▶ [Required work]
The expected response is the full set of records, unchanged.

--*--

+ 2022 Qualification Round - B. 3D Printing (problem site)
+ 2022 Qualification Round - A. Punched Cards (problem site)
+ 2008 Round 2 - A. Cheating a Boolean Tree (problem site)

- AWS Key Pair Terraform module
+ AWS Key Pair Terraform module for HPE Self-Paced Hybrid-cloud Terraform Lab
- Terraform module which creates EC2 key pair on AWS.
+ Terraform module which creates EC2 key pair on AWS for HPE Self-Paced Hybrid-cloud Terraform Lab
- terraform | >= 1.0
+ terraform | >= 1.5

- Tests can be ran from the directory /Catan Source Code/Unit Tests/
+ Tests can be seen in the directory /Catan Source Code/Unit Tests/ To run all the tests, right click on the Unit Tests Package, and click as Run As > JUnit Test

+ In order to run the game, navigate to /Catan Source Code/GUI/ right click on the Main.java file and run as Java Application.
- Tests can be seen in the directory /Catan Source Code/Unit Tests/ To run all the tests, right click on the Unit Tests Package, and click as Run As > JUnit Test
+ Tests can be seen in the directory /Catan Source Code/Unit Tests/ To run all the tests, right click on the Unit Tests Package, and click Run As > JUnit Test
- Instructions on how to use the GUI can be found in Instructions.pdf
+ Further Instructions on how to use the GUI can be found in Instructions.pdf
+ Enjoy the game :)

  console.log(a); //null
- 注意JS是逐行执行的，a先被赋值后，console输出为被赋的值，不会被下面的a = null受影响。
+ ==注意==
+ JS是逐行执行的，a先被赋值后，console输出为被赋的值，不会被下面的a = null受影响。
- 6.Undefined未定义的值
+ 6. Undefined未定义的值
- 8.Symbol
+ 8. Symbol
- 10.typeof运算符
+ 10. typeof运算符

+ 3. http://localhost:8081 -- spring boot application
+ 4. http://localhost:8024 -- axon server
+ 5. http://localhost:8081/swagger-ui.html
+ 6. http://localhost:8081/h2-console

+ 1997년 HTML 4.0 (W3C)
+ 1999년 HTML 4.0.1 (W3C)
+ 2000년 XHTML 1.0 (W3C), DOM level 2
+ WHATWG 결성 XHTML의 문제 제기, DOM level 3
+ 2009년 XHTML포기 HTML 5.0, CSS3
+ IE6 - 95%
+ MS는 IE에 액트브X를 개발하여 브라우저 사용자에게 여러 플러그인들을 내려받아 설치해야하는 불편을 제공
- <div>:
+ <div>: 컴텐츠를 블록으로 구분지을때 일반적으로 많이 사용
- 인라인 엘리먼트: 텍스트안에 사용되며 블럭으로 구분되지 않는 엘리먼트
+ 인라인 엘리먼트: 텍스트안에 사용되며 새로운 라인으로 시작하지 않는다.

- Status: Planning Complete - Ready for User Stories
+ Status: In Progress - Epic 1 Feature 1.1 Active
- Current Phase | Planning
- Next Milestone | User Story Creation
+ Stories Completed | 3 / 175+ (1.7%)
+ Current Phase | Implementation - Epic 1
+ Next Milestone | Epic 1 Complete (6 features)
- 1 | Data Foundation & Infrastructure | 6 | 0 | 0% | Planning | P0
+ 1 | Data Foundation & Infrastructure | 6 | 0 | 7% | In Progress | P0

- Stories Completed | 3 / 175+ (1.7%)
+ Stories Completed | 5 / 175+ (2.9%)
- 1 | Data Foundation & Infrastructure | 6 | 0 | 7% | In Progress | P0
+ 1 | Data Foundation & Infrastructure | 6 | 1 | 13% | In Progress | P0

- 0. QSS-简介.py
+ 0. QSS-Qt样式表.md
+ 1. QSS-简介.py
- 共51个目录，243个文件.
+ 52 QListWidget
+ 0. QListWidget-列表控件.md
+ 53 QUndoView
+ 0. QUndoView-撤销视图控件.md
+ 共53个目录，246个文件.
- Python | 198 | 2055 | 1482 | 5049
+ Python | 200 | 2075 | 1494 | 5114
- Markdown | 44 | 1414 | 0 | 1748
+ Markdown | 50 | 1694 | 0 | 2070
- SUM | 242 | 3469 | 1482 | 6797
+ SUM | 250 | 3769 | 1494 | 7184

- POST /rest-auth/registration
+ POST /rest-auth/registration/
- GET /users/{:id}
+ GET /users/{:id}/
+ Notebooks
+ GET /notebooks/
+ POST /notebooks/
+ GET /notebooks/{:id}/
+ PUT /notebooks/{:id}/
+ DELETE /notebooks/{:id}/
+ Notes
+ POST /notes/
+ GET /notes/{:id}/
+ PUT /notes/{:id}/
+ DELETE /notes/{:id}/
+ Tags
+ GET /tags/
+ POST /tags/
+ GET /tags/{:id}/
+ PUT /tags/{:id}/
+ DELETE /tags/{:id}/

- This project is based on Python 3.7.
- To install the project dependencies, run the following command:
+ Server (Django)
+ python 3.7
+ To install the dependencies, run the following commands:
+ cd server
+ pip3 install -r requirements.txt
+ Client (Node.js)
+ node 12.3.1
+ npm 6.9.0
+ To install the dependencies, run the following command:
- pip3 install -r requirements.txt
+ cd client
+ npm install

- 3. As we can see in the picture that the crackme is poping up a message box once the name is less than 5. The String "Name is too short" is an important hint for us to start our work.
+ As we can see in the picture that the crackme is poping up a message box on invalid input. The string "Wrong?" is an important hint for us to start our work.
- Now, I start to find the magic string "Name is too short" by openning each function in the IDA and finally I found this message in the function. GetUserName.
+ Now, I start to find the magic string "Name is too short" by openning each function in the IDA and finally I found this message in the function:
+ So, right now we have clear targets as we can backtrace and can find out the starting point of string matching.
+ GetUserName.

--*--

▶ [Solution to this task]
+ 2022 Qualification Round - B. 3D Printing (problem site)
+ 2022 Qualification Round - A. Punched Cards (problem site)
+ 2008 Round 2 - A. Cheating a Boolean Tree (problem site)

- AWS Key Pair Terraform module
+ AWS Key Pair Terraform module for HPE Self-Paced Hybrid-cloud Terraform Lab
- Terraform module which creates EC2 key pair on AWS.
+ Terraform module which creates EC2 key pair on AWS for HPE Self-Paced Hybrid-cloud Terraform Lab
- terraform | >= 1.0
+ terraform | >= 1.5

- Tests can be ran from the directory /Catan Source Code/Unit Tests/
+ Tests can be seen in the directory /Catan Source Code/Unit Tests/ To run all the tests, right click on the Unit Tests Package, and click as Run As > JUnit Test

+ In order to run the game, navigate to /Catan Source Code/GUI/ right click on the Main.java file and run as Java Application.
- Tests can be seen in the directory /Catan Source Code/Unit Tests/ To run all the tests, right click on the Unit Tests Package, and click as Run As > JUnit Test
+ Tests can be seen in the directory /Catan Source Code/Unit Tests/ To run all the tests, right click on the Unit Tests Package, and click Run As > JUnit Test
- Instructions on how to use the GUI can be found in Instructions.pdf
+ Further Instructions on how to use the GUI can be found in Instructions.pdf
+ Enjoy the game :)

  console.log(a); //null
- 注意JS是逐行执行的，a先被赋值后，console输出为被赋的值，不会被下面的a = null受影响。
+ ==注意==
+ JS是逐行执行的，a先被赋值后，console输出为被赋的值，不会被下面的a = null受影响。
- 6.Undefined未定义的值
+ 6. Undefined未定义的值
- 8.Symbol
+ 8. Symbol
- 10.typeof运算符
+ 10. typeof运算符

+ 3. http://localhost:8081 -- spring boot application
+ 4. http://localhost:8024 -- axon server
+ 5. http://localhost:8081/swagger-ui.html
+ 6. http://localhost:8081/h2-console

+ 1997년 HTML 4.0 (W3C)
+ 1999년 HTML 4.0.1 (W3C)
+ 2000년 XHTML 1.0 (W3C), DOM level 2
+ WHATWG 결성 XHTML의 문제 제기, DOM level 3
+ 2009년 XHTML포기 HTML 5.0, CSS3
+ IE6 - 95%
+ MS는 IE에 액트브X를 개발하여 브라우저 사용자에게 여러 플러그인들을 내려받아 설치해야하는 불편을 제공
- <div>:
+ <div>: 컴텐츠를 블록으로 구분지을때 일반적으로 많이 사용
- 인라인 엘리먼트: 텍스트안에 사용되며 블럭으로 구분되지 않는 엘리먼트
+ 인라인 엘리먼트: 텍스트안에 사용되며 새로운 라인으로 시작하지 않는다.

- Status: Planning Complete - Ready for User Stories
+ Status: In Progress - Epic 1 Feature 1.1 Active
- Current Phase | Planning
- Next Milestone | User Story Creation
+ Stories Completed | 3 / 175+ (1.7%)
+ Current Phase | Implementation - Epic 1
+ Next Milestone | Epic 1 Complete (6 features)
- 1 | Data Foundation & Infrastructure | 6 | 0 | 0% | Planning | P0
+ 1 | Data Foundation & Infrastructure | 6 | 0 | 7% | In Progress | P0

- Stories Completed | 3 / 175+ (1.7%)
+ Stories Completed | 5 / 175+ (2.9%)
- 1 | Data Foundation & Infrastructure | 6 | 0 | 7% | In Progress | P0
+ 1 | Data Foundation & Infrastructure | 6 | 1 | 13% | In Progress | P0

- 0. QSS-简介.py
+ 0. QSS-Qt样式表.md
+ 1. QSS-简介.py
- 共51个目录，243个文件.
+ 52 QListWidget
+ 0. QListWidget-列表控件.md
+ 53 QUndoView
+ 0. QUndoView-撤销视图控件.md
+ 共53个目录，246个文件.
- Python | 198 | 2055 | 1482 | 5049
+ Python | 200 | 2075 | 1494 | 5114
- Markdown | 44 | 1414 | 0 | 1748
+ Markdown | 50 | 1694 | 0 | 2070
- SUM | 242 | 3469 | 1482 | 6797
+ SUM | 250 | 3769 | 1494 | 7184

- POST /rest-auth/registration
+ POST /rest-auth/registration/
- GET /users/{:id}
+ GET /users/{:id}/
+ Notebooks
+ GET /notebooks/
+ POST /notebooks/
+ GET /notebooks/{:id}/
+ PUT /notebooks/{:id}/
+ DELETE /notebooks/{:id}/
+ Notes
+ POST /notes/
+ GET /notes/{:id}/
+ PUT /notes/{:id}/
+ DELETE /notes/{:id}/
+ Tags
+ GET /tags/
+ POST /tags/
+ GET /tags/{:id}/
+ PUT /tags/{:id}/
+ DELETE /tags/{:id}/

- This project is based on Python 3.7.
- To install the project dependencies, run the following command:
+ Server (Django)
+ python 3.7
+ To install the dependencies, run the following commands:
+ cd server
+ pip3 install -r requirements.txt
+ Client (Node.js)
+ node 12.3.1
+ npm 6.9.0
+ To install the dependencies, run the following command:
- pip3 install -r requirements.txt
+ cd client
+ npm install

- 3. As we can see in the picture that the crackme is poping up a message box once the name is less than 5. The String "Name is too short" is an important hint for us to start our work.
+ As we can see in the picture that the crackme is poping up a message box on invalid input. The string "Wrong?" is an important hint for us to start our work.
- Now, I start to find the magic string "Name is too short" by openning each function in the IDA and finally I found this message in the function. GetUserName.
+ Now, I start to find the magic string "Name is too short" by openning each function in the IDA and finally I found this message in the function:
+ So, right now we have clear targets as we can backtrace and can find out the starting point of string matching.
+ GetUserName.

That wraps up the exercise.